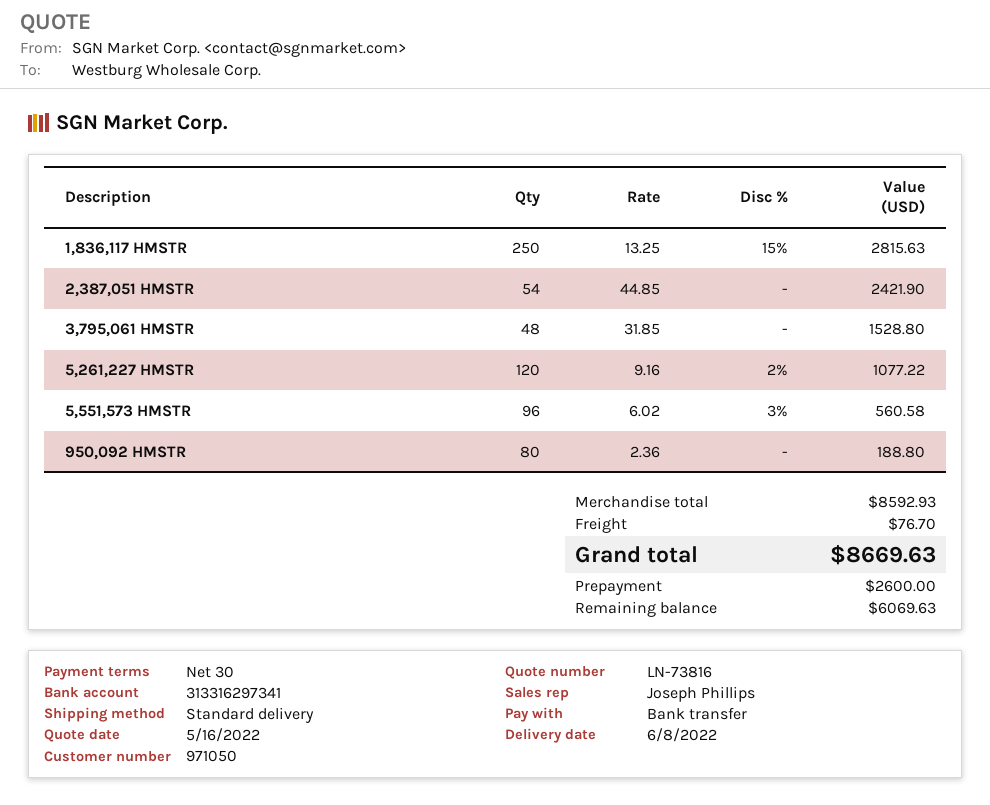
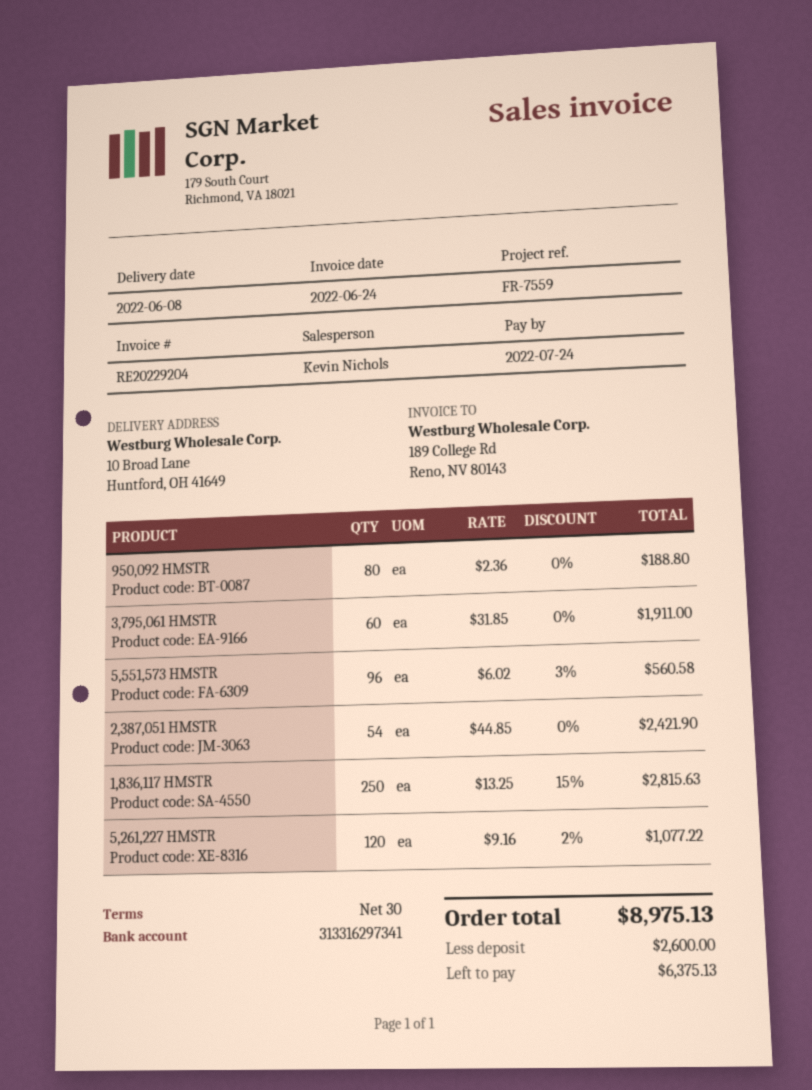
sales rep: Joseph Phillips -> Kevin Nichols
3,795,061 HMSTR: 48 x 31.85 = 1528.80 -> 60 x 31.85 = 1911.00
shipping: 76.70 -> none
total: 8669.63 -> 8975.13
balance: 6069.63 -> 6375.13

## Required work
The answer must repeat every line of the listing exactly and leave the pictures out.

## Expected answer
sales rep: Joseph Phillips -> Kevin Nichols
3,795,061 HMSTR: 48 x 31.85 = 1528.80 -> 60 x 31.85 = 1911.00
shipping: 76.70 -> none
total: 8669.63 -> 8975.13
balance: 6069.63 -> 6375.13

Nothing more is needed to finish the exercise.